The UK’s decision to block Huawei was motivated in part, according to experts, by US sanctions imposed on Huawei in June that limit access to US technology. Without that American team, Huawei may not be able to continue as a major 5G provider, experts say.
But Scharre notes that it comes after China’s decision to break its accord with Britain and crack down on Hong Kong; after a border dispute between China and India that left dozens of Indian soldiers dead; and after Chinese attempts to force countries to use Huawei, he said.

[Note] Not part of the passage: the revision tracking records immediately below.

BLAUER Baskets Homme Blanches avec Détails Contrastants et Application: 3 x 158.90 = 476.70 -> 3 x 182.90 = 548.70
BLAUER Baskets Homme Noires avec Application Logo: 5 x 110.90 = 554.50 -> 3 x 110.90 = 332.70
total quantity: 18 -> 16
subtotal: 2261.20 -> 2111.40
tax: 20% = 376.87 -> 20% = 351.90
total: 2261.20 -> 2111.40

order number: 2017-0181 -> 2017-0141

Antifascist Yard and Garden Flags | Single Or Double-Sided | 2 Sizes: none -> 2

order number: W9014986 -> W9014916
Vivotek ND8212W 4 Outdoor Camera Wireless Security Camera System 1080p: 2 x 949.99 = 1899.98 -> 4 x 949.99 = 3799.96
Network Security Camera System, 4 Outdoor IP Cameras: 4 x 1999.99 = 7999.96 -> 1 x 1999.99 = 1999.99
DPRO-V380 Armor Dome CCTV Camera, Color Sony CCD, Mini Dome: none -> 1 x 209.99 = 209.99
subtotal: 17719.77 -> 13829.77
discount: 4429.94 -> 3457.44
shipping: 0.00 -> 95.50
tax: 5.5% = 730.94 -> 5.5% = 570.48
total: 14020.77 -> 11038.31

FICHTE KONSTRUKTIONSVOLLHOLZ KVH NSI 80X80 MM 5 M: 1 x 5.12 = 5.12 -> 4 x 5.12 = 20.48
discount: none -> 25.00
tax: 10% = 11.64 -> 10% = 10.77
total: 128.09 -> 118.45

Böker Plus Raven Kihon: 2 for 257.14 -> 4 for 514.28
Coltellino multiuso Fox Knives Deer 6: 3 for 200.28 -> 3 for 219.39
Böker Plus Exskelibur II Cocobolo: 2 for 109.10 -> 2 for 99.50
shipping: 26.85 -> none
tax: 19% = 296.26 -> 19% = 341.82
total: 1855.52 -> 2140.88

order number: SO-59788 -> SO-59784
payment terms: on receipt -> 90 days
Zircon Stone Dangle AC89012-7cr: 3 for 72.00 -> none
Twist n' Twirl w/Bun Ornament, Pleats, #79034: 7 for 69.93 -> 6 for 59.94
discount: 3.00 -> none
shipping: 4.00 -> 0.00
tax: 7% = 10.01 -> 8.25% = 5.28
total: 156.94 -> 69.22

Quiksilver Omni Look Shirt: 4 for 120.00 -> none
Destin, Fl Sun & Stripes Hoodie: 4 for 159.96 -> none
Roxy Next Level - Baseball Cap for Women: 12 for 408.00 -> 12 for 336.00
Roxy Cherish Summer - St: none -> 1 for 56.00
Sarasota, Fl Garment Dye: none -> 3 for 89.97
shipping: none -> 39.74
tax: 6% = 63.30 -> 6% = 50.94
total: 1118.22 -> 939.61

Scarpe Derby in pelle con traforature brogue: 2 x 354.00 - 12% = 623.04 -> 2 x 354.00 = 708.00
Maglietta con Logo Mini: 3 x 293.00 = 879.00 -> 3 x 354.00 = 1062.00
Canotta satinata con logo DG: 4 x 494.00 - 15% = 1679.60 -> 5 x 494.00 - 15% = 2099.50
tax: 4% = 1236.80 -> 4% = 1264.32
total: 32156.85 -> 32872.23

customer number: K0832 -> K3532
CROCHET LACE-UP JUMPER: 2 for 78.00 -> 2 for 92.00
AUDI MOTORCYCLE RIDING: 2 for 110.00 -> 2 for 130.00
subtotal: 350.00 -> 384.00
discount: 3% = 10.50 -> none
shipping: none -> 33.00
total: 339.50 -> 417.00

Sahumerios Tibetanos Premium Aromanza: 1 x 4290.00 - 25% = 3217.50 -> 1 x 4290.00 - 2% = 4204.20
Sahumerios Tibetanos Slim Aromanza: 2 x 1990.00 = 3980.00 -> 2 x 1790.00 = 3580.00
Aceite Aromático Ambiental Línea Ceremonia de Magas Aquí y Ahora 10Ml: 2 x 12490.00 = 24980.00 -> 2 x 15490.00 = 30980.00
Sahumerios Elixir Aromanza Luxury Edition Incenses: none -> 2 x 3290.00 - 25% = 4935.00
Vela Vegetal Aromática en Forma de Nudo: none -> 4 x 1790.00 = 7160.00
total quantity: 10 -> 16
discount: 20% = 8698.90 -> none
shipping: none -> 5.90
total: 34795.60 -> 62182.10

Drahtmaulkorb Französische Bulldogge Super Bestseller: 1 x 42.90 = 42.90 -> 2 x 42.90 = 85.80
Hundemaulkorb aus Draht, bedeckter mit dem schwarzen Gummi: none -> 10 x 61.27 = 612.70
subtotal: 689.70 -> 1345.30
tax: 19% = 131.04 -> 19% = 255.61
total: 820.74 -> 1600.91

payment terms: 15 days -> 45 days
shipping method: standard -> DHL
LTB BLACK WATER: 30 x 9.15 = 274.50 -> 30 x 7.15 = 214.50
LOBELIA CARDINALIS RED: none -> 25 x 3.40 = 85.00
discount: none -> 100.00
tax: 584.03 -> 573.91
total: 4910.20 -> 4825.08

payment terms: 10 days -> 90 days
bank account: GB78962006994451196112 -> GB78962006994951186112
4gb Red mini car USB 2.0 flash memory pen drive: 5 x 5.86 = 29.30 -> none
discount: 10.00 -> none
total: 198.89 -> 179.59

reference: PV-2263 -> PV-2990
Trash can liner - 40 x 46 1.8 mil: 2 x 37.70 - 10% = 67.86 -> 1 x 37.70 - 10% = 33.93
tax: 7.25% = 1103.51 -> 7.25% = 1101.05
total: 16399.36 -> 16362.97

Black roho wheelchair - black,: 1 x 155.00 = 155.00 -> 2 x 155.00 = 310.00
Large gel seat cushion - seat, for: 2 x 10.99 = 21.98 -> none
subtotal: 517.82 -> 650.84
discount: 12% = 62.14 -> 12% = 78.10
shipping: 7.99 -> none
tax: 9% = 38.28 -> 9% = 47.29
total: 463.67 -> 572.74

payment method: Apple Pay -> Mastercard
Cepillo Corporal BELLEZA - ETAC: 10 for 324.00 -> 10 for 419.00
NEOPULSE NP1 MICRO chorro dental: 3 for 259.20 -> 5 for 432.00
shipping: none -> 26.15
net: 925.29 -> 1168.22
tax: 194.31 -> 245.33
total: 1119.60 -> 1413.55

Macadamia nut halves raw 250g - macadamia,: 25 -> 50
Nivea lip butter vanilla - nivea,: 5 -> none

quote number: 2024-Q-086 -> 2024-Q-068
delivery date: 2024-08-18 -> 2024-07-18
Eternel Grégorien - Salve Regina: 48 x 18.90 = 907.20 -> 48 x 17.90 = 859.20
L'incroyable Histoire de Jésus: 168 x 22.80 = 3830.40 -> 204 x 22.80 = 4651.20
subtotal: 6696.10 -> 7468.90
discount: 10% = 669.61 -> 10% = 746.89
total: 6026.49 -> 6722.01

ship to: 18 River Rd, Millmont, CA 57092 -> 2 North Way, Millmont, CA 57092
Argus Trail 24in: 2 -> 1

“Why would you give such a country more influence over your critical infrastructure?”
Although the Trump administration has been tough on China on trade and security, it has not always expressed its opinion on human rights issues. In a new book, former Trump national security adviser John Bolton alleges that Trump was willing to abandon his hard line in exchange for business benefits to increase his chances of reelection. Trump calls Bolton a liar.
In May, Biden accused Trump of not facing China in Hong Kong, saying Trump “has allowed Xi Jinping impunity when it comes to suffocating freedom.”
Several Trump campaigns add, meanwhile, accused Biden of being soft on China.
“China is one of the few things that Democrats and Republicans agree on in Washington,” Scharre said.
What would a new type of Cold War be like?
The crackdown on Chinese spies in the United States will continue, experts say, as will economic measures to punish China for what the West perceives as international misbehavior.
The Chinese will continue to build missiles and other systems to deter the projection of power from the United States to the western Pacific, and the United States will seek technology to counter those weapons.
And China can harm the United States by not imposing sanctions on North Korea. Just this week, the Pyongyang ambassador to Beijing “expressed full support and solidarity” with the Chinese Communist Party and its “resistance to US interference in China’s internal affairs, such as Hong Kong affairs,” in an interview with a Chinese website.
In the wake of the coronavirus-induced shortage of medical equipment, American policymakers are already rethinking the United States’ heavy reliance on manufacturing in China, including pharmaceutical ingredients.
There has also been a bipartisan push to boost government spending in areas of technological competition between the United States and China, such as artificial intelligence and quantum computing.
In June, Sen. Chuck Schumer of New York, the Democratic leader, teamed up with Tom Cotton of Arkansas, one of the most conservative Republicans in the Senate, on a bill to support semiconductor manufacturing in the United States.
“There are not many things that unite Tom Cotton and Chuck Schumer,” said Scharre.